With an emphasis on participant-observation, the anthropological ethnographer’s role is that of an instrument of knowledge. As Michael Agar (1980: 79) describes, the role of the ethnographer is to learn, metaphorically, as child and student, in order to give account in such as way that reduces “the difference between two accounts, such that mine better approximates a group member’s.” MarketWatch reports on Genevieve Bell’s research for Intel:

She does as the locals do. If that means staying up late, she does. If that means drinking too many cups of teas, she indulges. If that means hanging out in the market, she tags along (Andrejczak 2005: 1).

Because the ethnographer is the instrument of knowledge him or herself, this limits anthropological ethnography to a scale of qualitative significance. Higher scales can be reached with teams of anthropological ethnographers, but the need to give account limits the number of accounts an ethnographer can collect, retain, and most importantly, align. In turn, the assumptions of issues, roles, and scale in anthropological ethnography affect the methodological approach to ethnography and its resultant evidence.

Methods: Ethnography as epistemology

The online American Heritage Dictionary (2007) defines method as “… a means or manner of procedure especially a regular and systematic way of accomplishing something.” For anthropological ethnographers, ethnography is a method of epistemology or way of knowing the world and oneself. The anthropological ethnography seeks to address in a regular and systematic way address the question of human-ness by looking at how people know what they know in relationship to what others know and/or knew. The anthropological ethnographer uses ethnography to accomplish knowledge by experiencing for him or herself the different aspects of the human condition. In the descriptions of the PaPR group’s contributions, it is always emphasized how the research contributes to organization focus and strategic direction (i.e. epistemology) as well as or eventually leading to portfolios of objects (Johnson 2007, Andrejczak 2005).

Anthropological evidence

How do you convince others that you have understood human nature through your ethnographic research? You present evidence in forms that your communities find persuasive and convincing. The evidence of anthropological ethnography takes two forms: one for its internal communities and another for its external communities. The internal form is often the informal conversation (Tunstall 2006). Because the anthropologist sees him or herself as the instrument of research, the informal conversation continues in the legitimizing tradition of ethnographers as merchants of the exotic. While formal presentations are given, Bruce David (2003: 32) warns in the magazine Brand Strategy, “Ethnographic research’s true value is in the experience of communication and dialogue with the researcher. It is about questions and interpretation (Q and I).” Among anthropological ethnographers, the one-to-one dialogue over coffee is seen as more effective than these wider forums for supporting Q and I instead of Q and A (Tunstall 2006).

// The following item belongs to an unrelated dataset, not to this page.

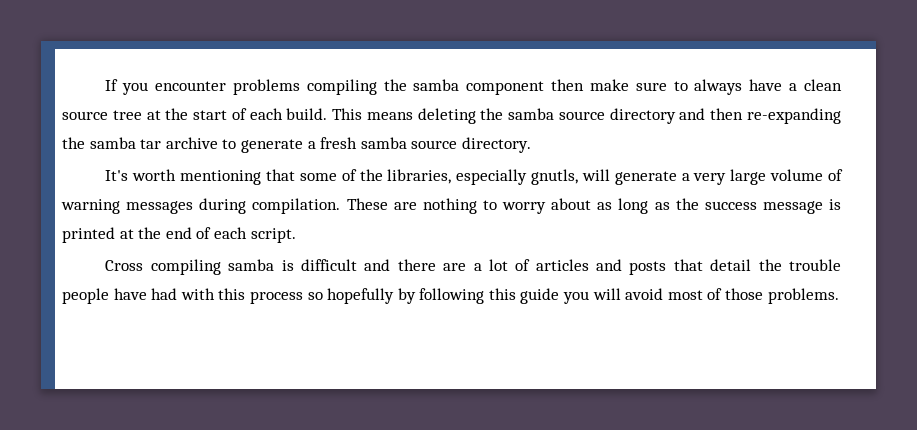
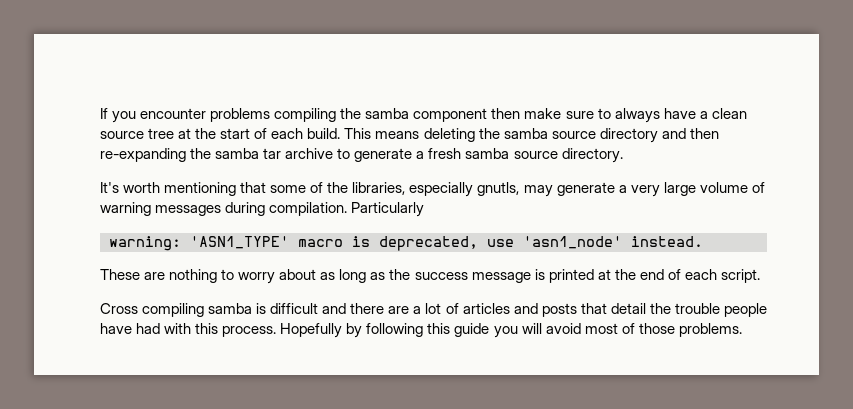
[581,169,610,181] will -> [523,185,553,197] may
(341, 206) none -> [351,202,425,217] [109,236,703,251] Particularly // warning: 'ASN1_TYPE' macro is deprecated, use 'asn1_node' instead. //
[249,288,395,304] process so hopefully -> [222,323,343,338] process. Hopefully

The external form of evidence is the experiential textual report. Anthropological ethnography still clings to its academic publication model of evidence, often collaborating with academy-based authors. The non-proprietary nature of their broad research themes contributes to the ability to publish in journals and conference proceedings such as Ubicom, AMC-CHI, Human Computer Interaction, Electrical Engineering and Computer Sciences, New Media & Society. Following with contemporary ethnographic practices, their accounts are more “messy ethnographies” that combine image, text, personal narrative, and “objective” description to critically interpret human phenomenon.

Anthropological ethnography inhabits a distinct space of ethnographic praxis based on its framing question of what does it mean to be human; its assumptions derived from the focus on origins, evolution, and meaning, the role of the anthropological ethnographer as the instrument of knowledge which limits its scale to that of qualitative significance; its use of ethnography as epistemology or way of knowing, and informal conversation and experiential textual reports as evidence.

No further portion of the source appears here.